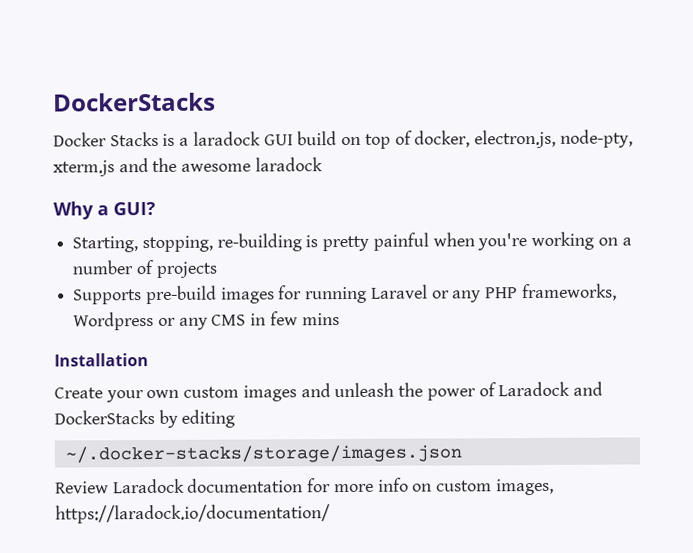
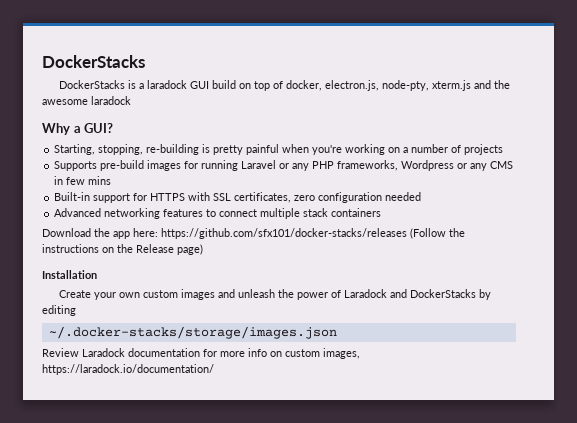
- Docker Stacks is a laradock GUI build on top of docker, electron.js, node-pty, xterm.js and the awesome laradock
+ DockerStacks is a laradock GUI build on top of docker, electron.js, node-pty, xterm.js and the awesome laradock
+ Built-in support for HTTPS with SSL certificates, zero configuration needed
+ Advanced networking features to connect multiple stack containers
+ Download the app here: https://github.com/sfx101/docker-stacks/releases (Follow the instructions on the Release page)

^^^^^^^^^^^^^^^^

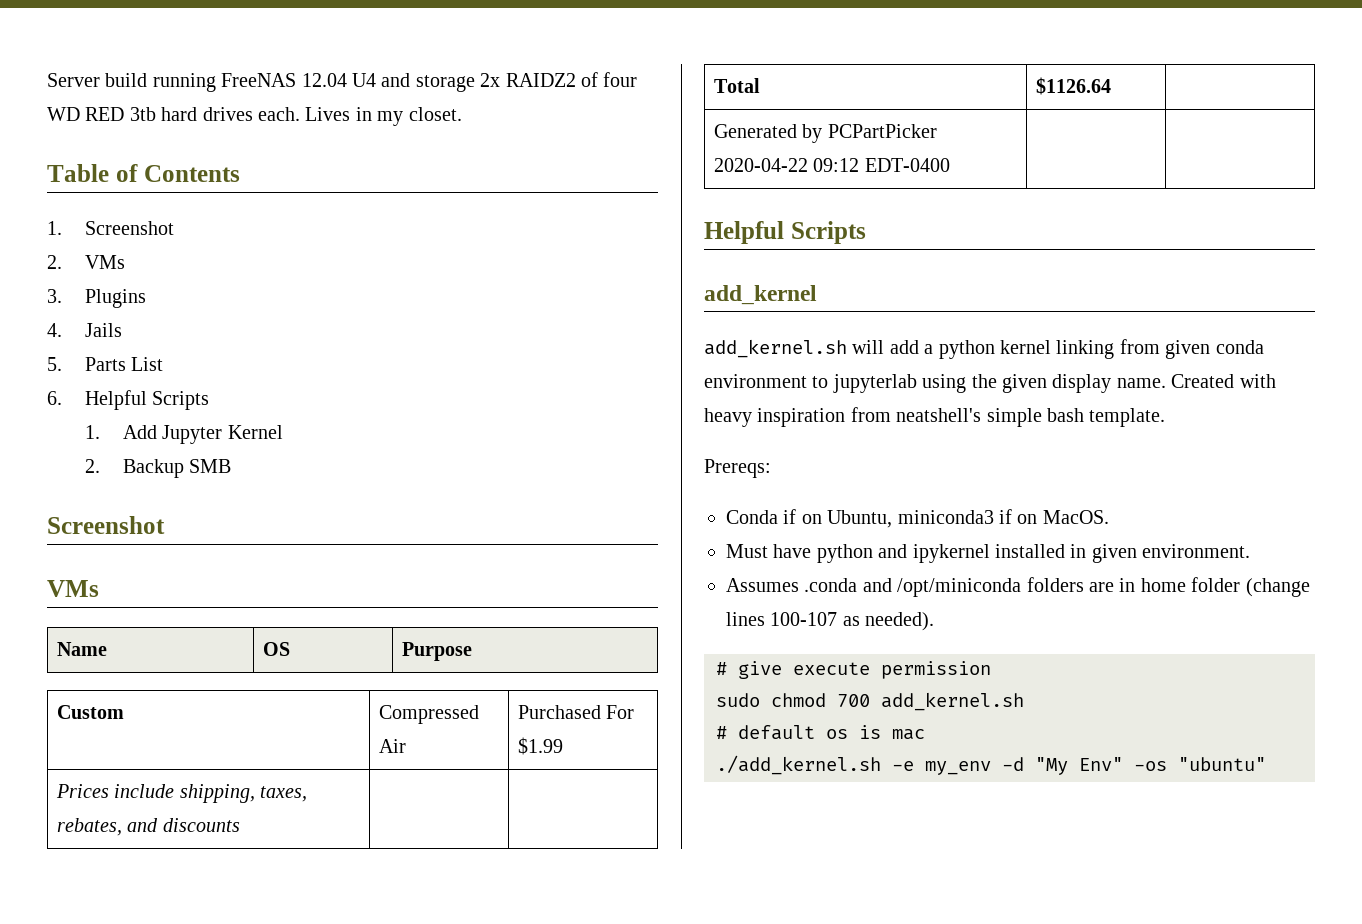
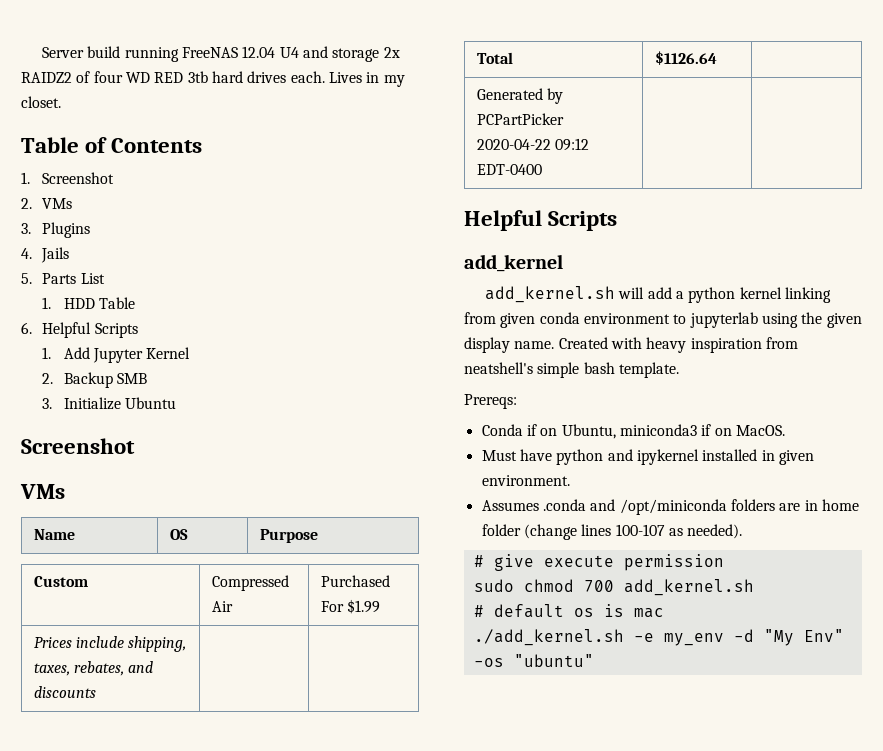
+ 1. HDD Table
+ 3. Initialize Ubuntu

^^^^^^^^^^^^^^^^

Lines to set down from above: the line with "- Docker Stacks", the line with "the Release page)", and every line between, each exactly as written.

- Docker Stacks is a laradock GUI build on top of docker, electron.js, node-pty, xterm.js and the awesome laradock
+ DockerStacks is a laradock GUI build on top of docker, electron.js, node-pty, xterm.js and the awesome laradock
+ Built-in support for HTTPS with SSL certificates, zero configuration needed
+ Advanced networking features to connect multiple stack containers
+ Download the app here: https://github.com/sfx101/docker-stacks/releases (Follow the instructions on the Release page)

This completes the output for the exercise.